In your copy, reproduce each entry exactly and include no picture.

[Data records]
=== Section Start ===
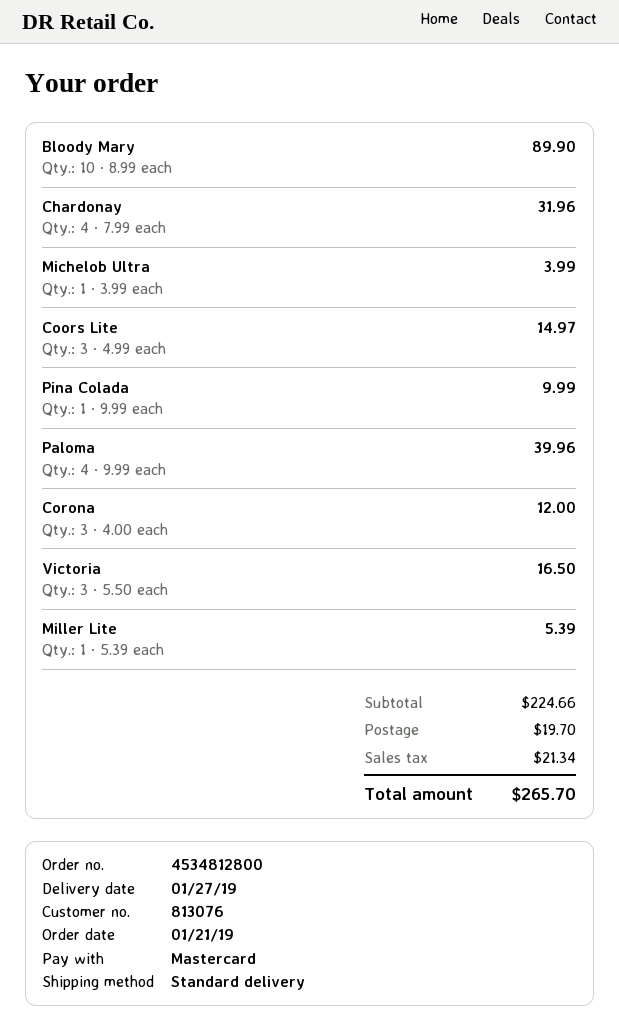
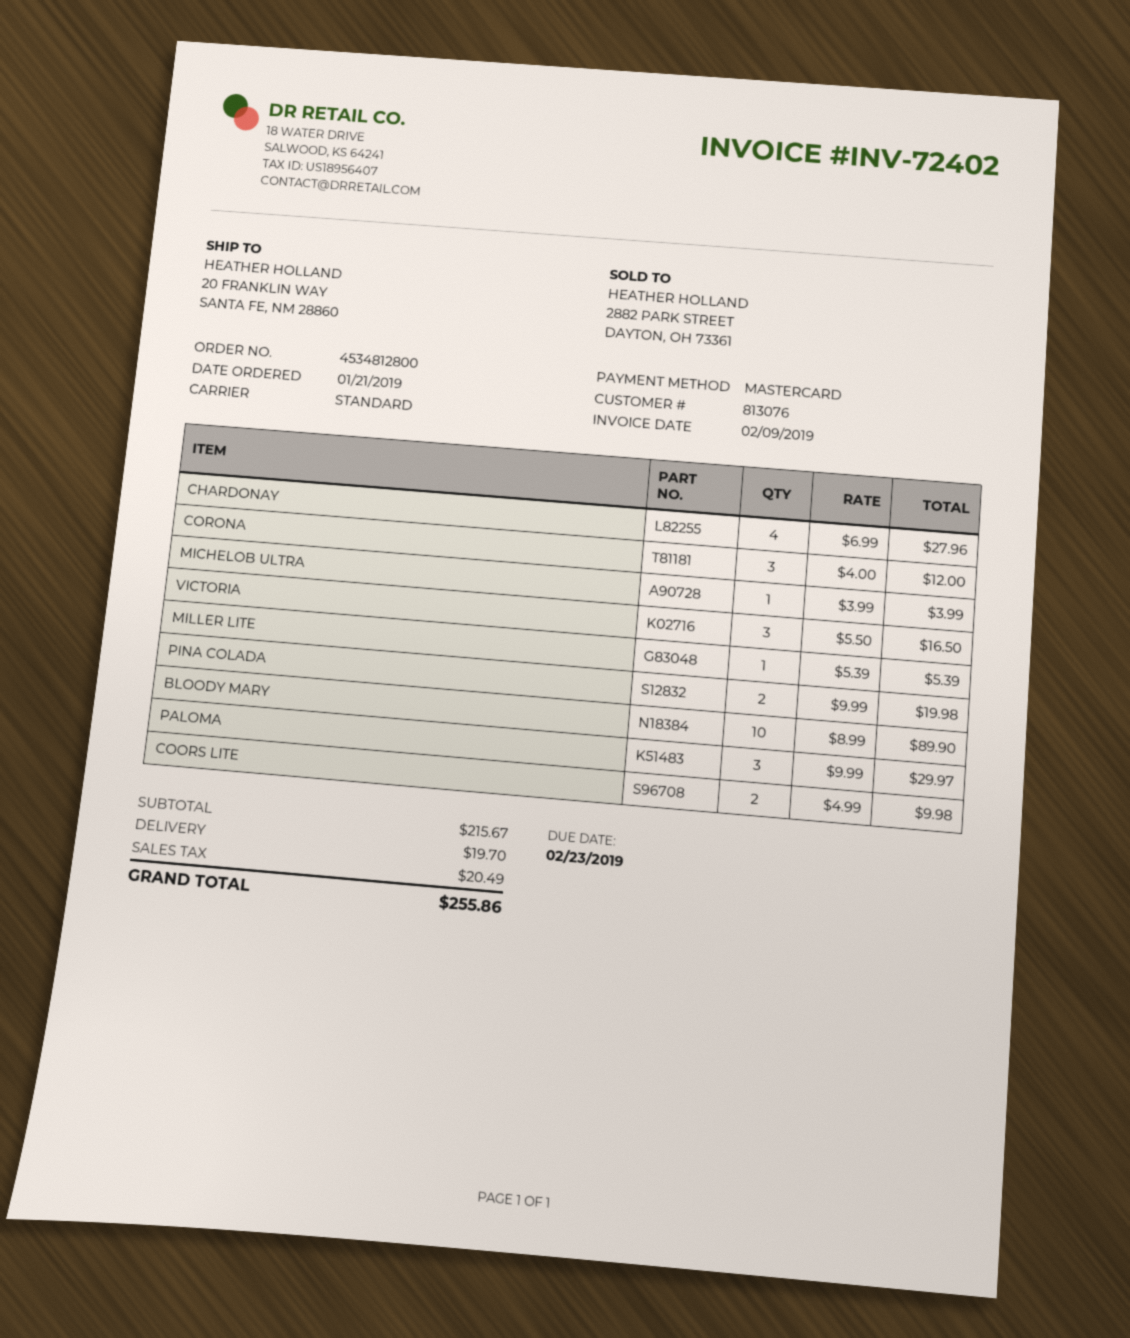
Chardonay: 4 x 7.99 = 31.96 -> 4 x 6.99 = 27.96
Coors Lite: 3 x 4.99 = 14.97 -> 2 x 4.99 = 9.98
Pina Colada: 1 x 9.99 = 9.99 -> 2 x 9.99 = 19.98
Paloma: 4 x 9.99 = 39.96 -> 3 x 9.99 = 29.97
subtotal: 224.66 -> 215.67
tax: 21.34 -> 20.49
total: 265.70 -> 255.86

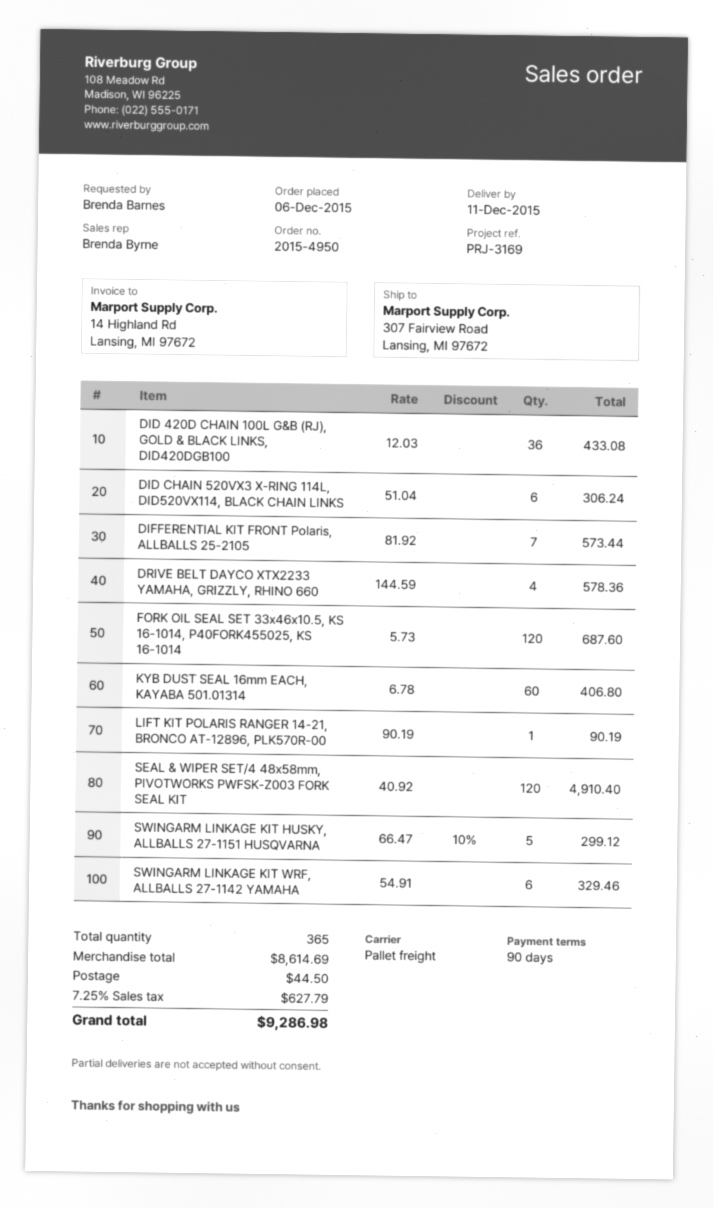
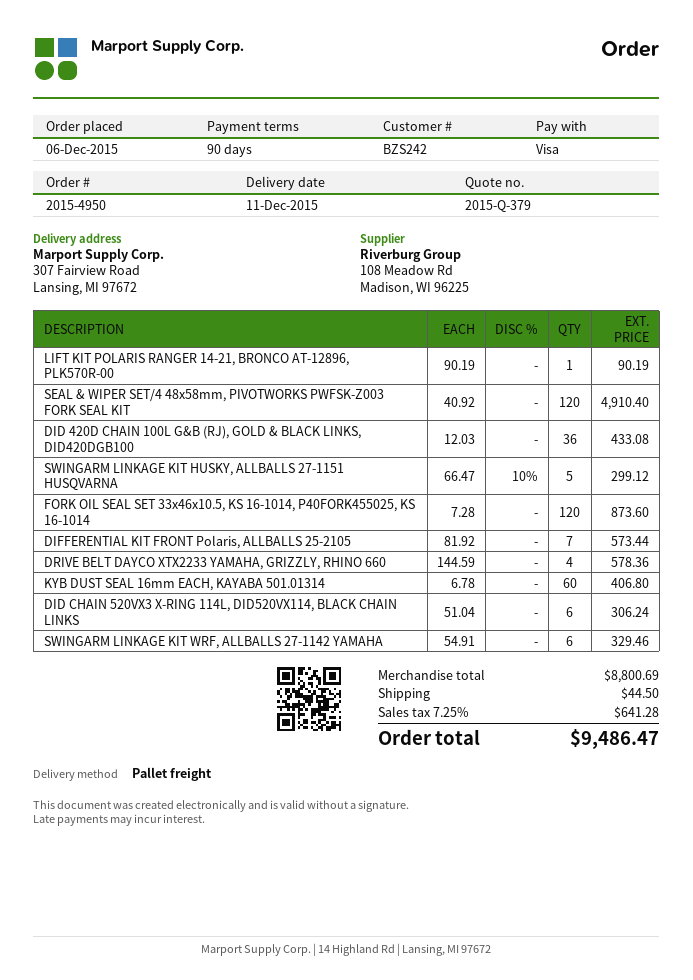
FORK OIL SEAL SET 33x46x10.5, KS 16-1014, P40FORK455025, KS 16-1014: 120 x 5.73 = 687.60 -> 120 x 7.28 = 873.60
subtotal: 8614.69 -> 8800.69
tax: 7.25% = 627.79 -> 7.25% = 641.28
total: 9286.98 -> 9486.47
=== Section End ===
**Task output**
Chardonay: 4 x 7.99 = 31.96 -> 4 x 6.99 = 27.96
Coors Lite: 3 x 4.99 = 14.97 -> 2 x 4.99 = 9.98
Pina Colada: 1 x 9.99 = 9.99 -> 2 x 9.99 = 19.98
Paloma: 4 x 9.99 = 39.96 -> 3 x 9.99 = 29.97
subtotal: 224.66 -> 215.67
tax: 21.34 -> 20.49
total: 265.70 -> 255.86

FORK OIL SEAL SET 33x46x10.5, KS 16-1014, P40FORK455025, KS 16-1014: 120 x 5.73 = 687.60 -> 120 x 7.28 = 873.60
subtotal: 8614.69 -> 8800.69
tax: 7.25% = 627.79 -> 7.25% = 641.28
total: 9286.98 -> 9486.47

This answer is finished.